*Required action*:
Go through the entries below and return every line that contains "customisation".

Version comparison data

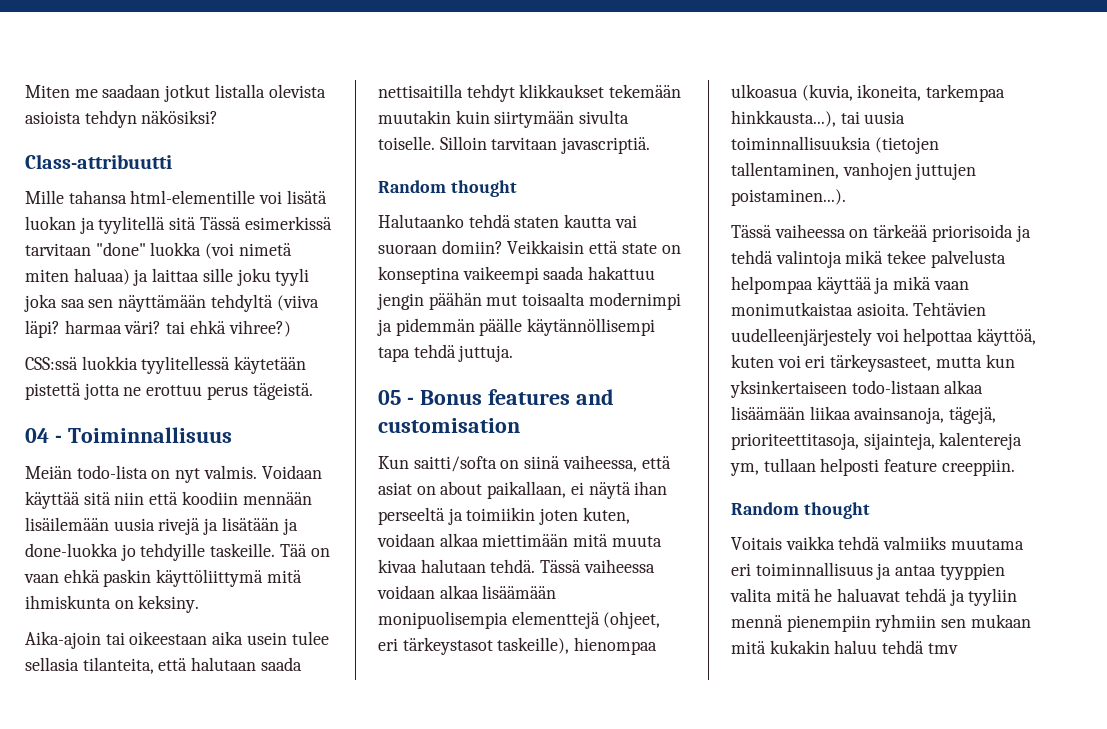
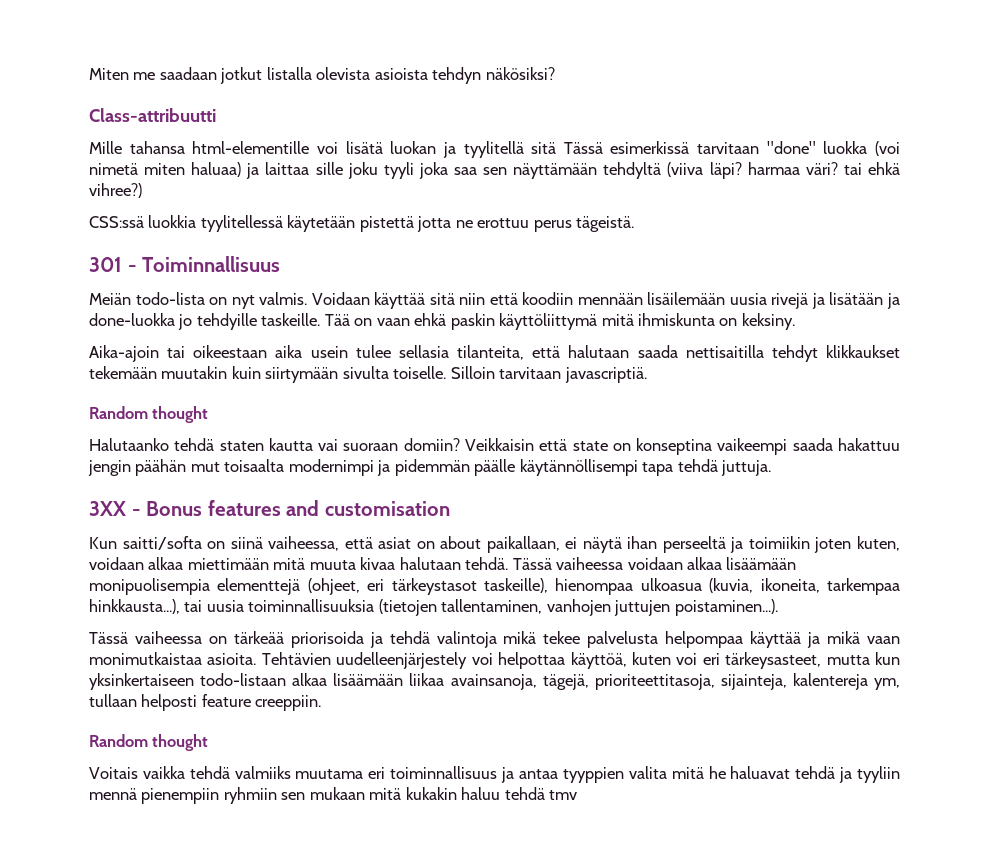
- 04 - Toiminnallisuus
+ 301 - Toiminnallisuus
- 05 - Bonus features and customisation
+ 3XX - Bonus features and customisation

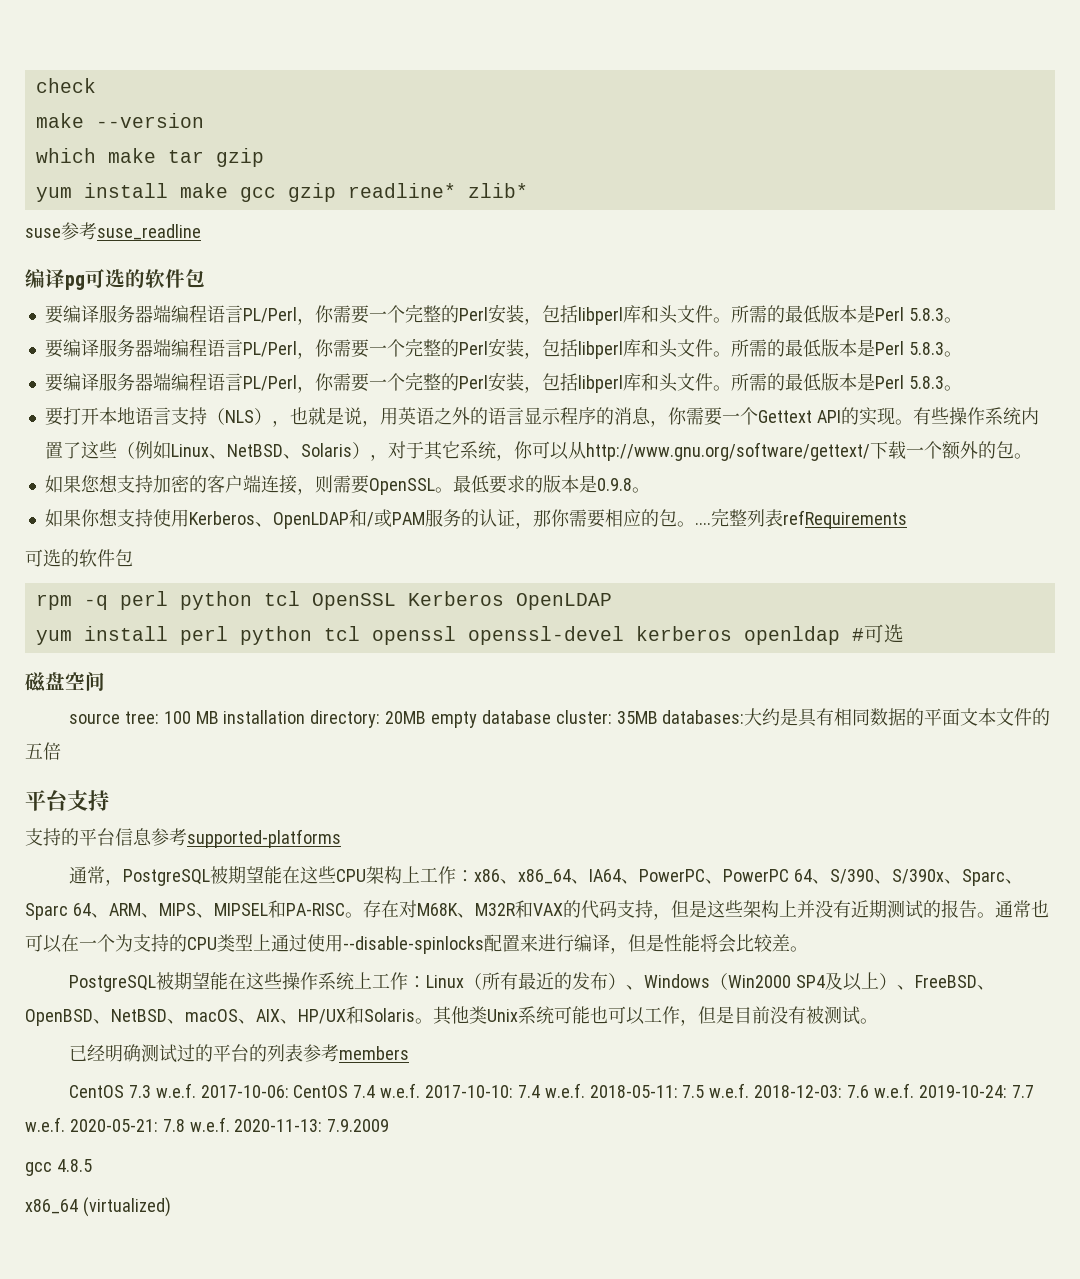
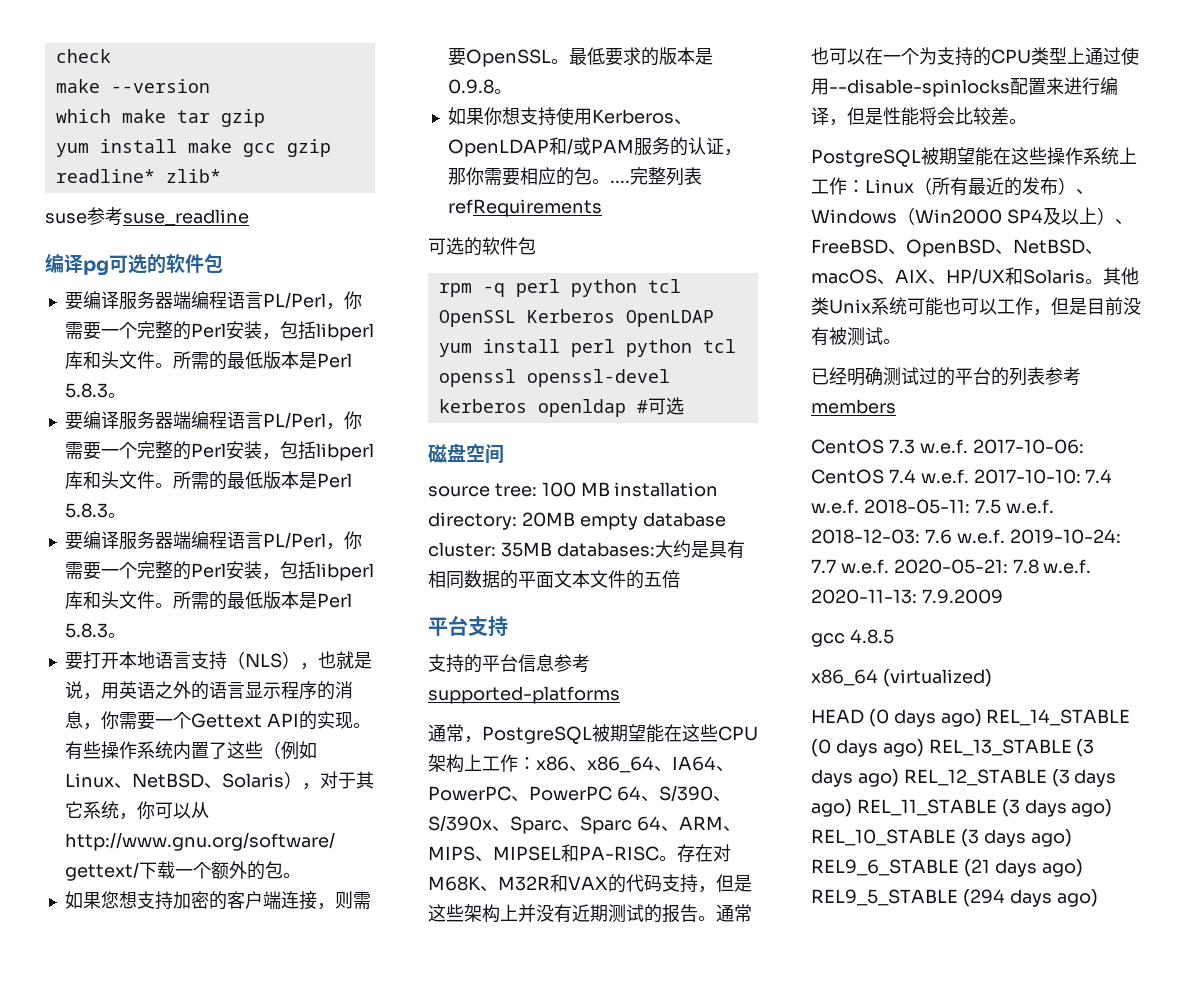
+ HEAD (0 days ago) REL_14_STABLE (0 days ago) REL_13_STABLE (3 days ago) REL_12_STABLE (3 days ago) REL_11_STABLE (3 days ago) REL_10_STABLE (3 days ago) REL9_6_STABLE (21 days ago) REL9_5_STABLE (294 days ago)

*Reply*:
- 05 - Bonus features and customisation
+ 3XX - Bonus features and customisation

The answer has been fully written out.